Right off the bat when I started watching Luca, I noticed that there was something different about it compared to previous films in the Pixar catalogue. I couldn’t put my finger on it until I noticed the character designs. To me, they felt more cartoony and less stellar compared to films such as Soul or Onward. And yes, you could say “well it is a cartoon, right? it’s supposed to be exaggerated.” Normally I agree, but I hold Pixar to a higher level where some of the animation that they produce is breathtaking as works of art. This also expands to plot, which, as I stated in my previous paragraph, is simple.

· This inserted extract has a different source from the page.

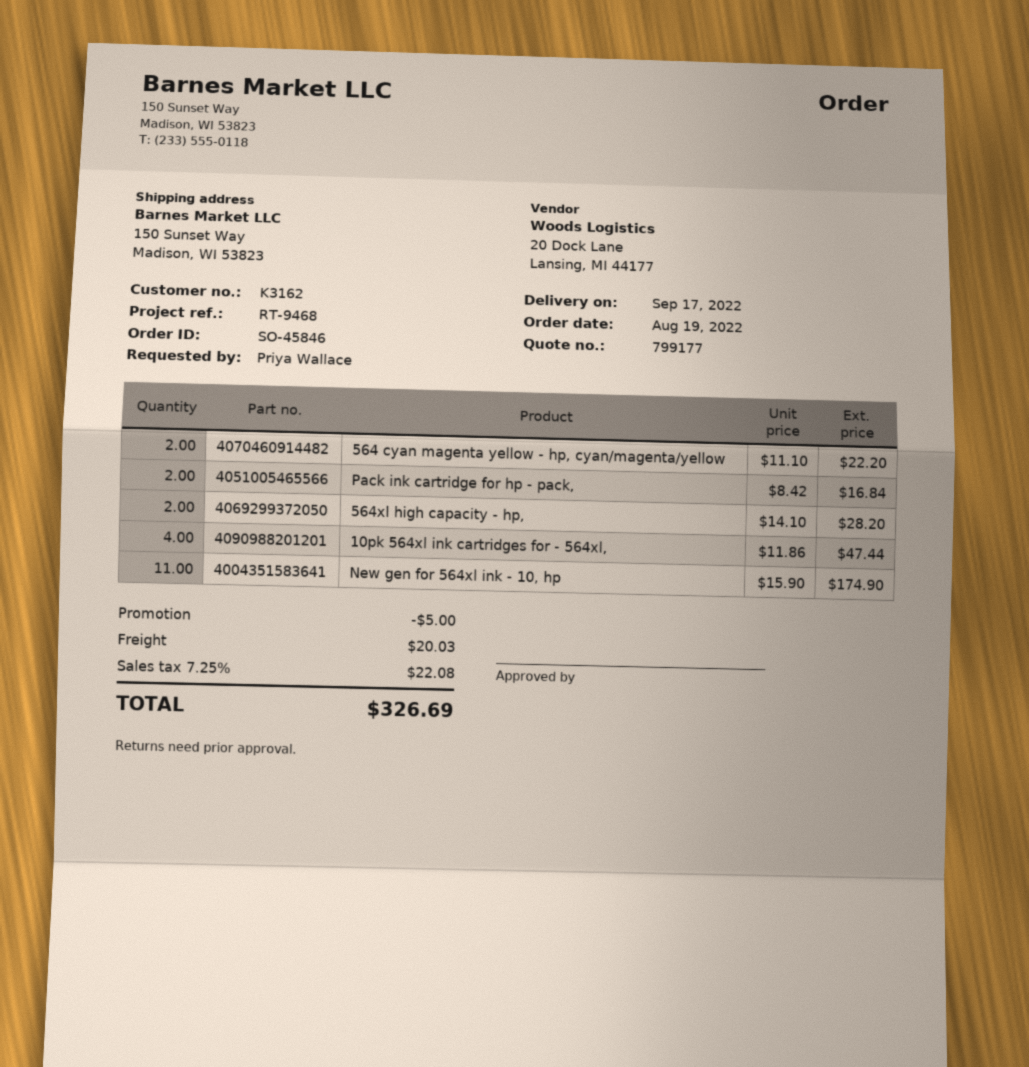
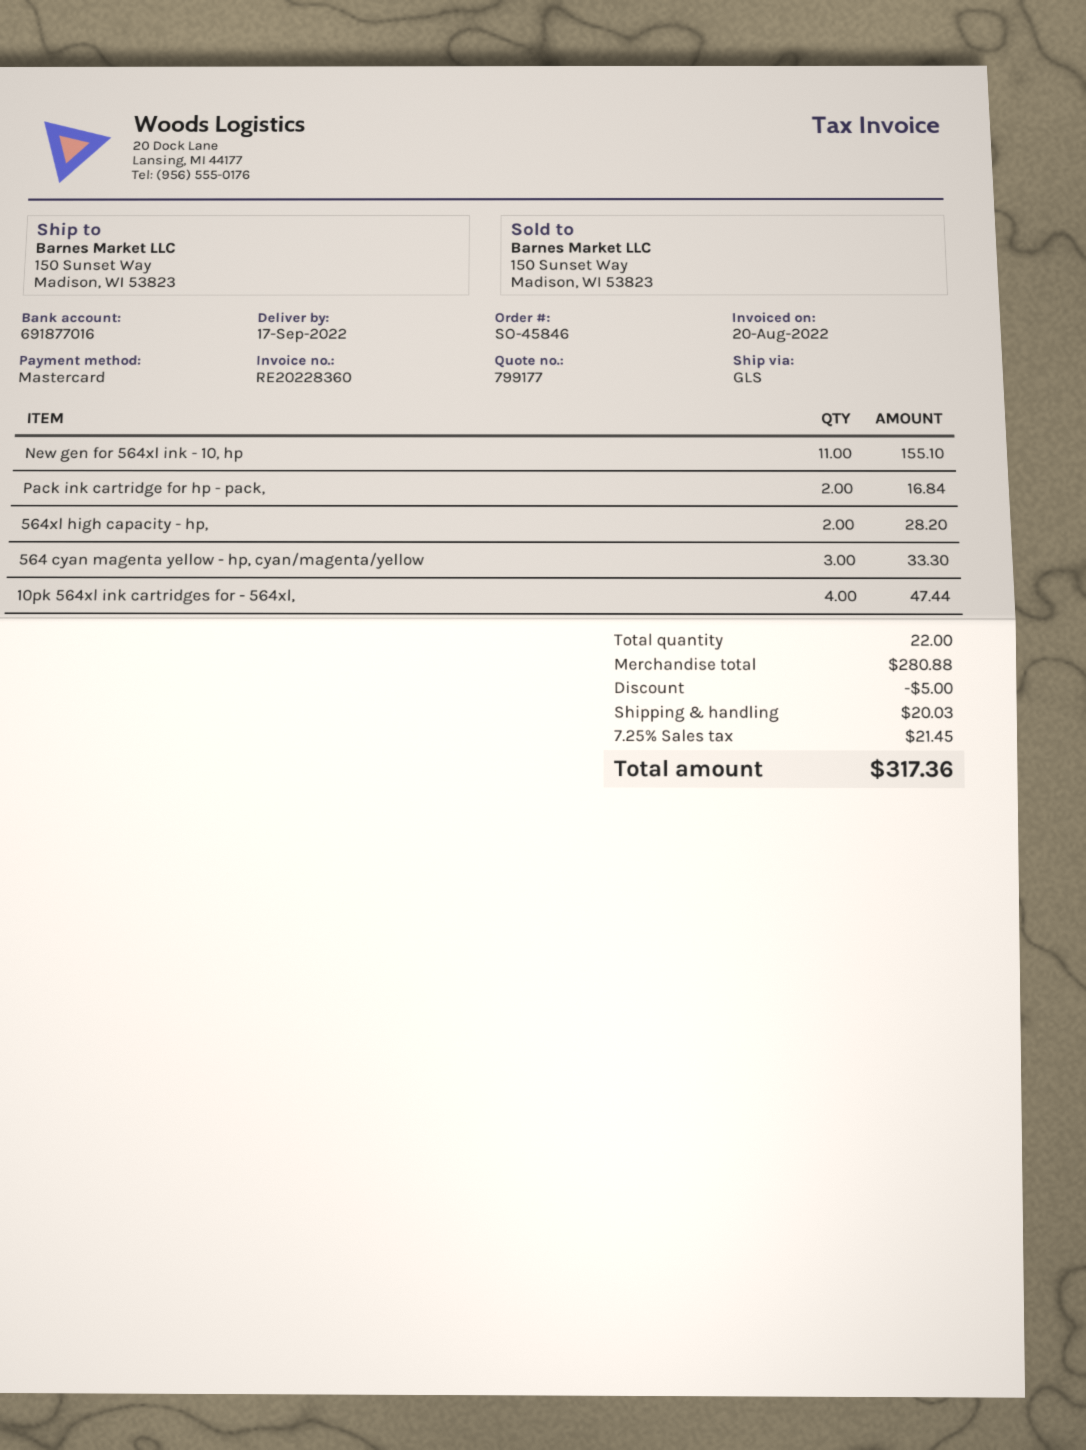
564 cyan magenta yellow - hp, cyan/magenta/yellow: 2 for 22.20 -> 3 for 33.30
New gen for 564xl ink - 10, hp: 11 for 174.90 -> 11 for 155.10
tax: 7.25% = 22.08 -> 7.25% = 21.45
total: 326.69 -> 317.36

I liked it, I just wish I loved it given the company’s reputation for telling a story beyond a typical one. 

Something I noticed when writing this review is how often I am comparing Luca to other films in the Pixar library. I usually try and not compare one work to another as it would be unfair to the film that I’m reviewing. I guess the reason I have been doing so with Luca is because after Cars 3 (2017), Pixar immediately produced a great number of films such as Coco (2017) and Incredibles 2 (2018), and I was hoping Luca would be that next great one. That said, Luca is an important film that I do recommend because if there’s one thing that this film does right on the same level as a great Pixar film is that it has a great message.

The overall message found in Luca is learning to accept others the way they are even though they may be different. In my plot summary, I mentioned how Luca’s parents fear that humans might hurt Luca if given the chance. This creates a bit of a problem when the two boys get to Portorsso and discover that the town caters to the myth of sea creatures and how they should be killed. This is depicted through statues, paintings and other pieces of art. Knowing this information, the two boys try to stay away from any liquid as it exposes their true form or, at the very least not get caught. However, the inevitable does happen and rather than being hunted for the being sea monsters, Luca and Alberto are ultimately accepted for who they are due to their presence in the town and building relationships with different people while they were training for the triathlon. This reminded me how we as Christians are surrounded by people who are different from us in our daily life and how we shouldn’t judge them based on how different they are from us. While we may not agree with those who differ from us with Faith, whether they a different one or do not having any faith, we must learn to accept others as people. In this lies true evangelization.

While this wasn’t a great Pixar film, I still wish I had seen Luca on the big screen as the scenery of the Italian backgrounds and certain scenes of animation would’ve been a great experience to check out on the silver screen. Hopefully one day I’ll see it on that format. Hopefully my comparison of this film to the better ones I mentioned throughout this review does not deter you from checking this out. Aside from an anime film I saw recently, this is so far my favorite animated film of the year, and I do encourage others to check it out. Not a great Pixar film but definitely solid in my book.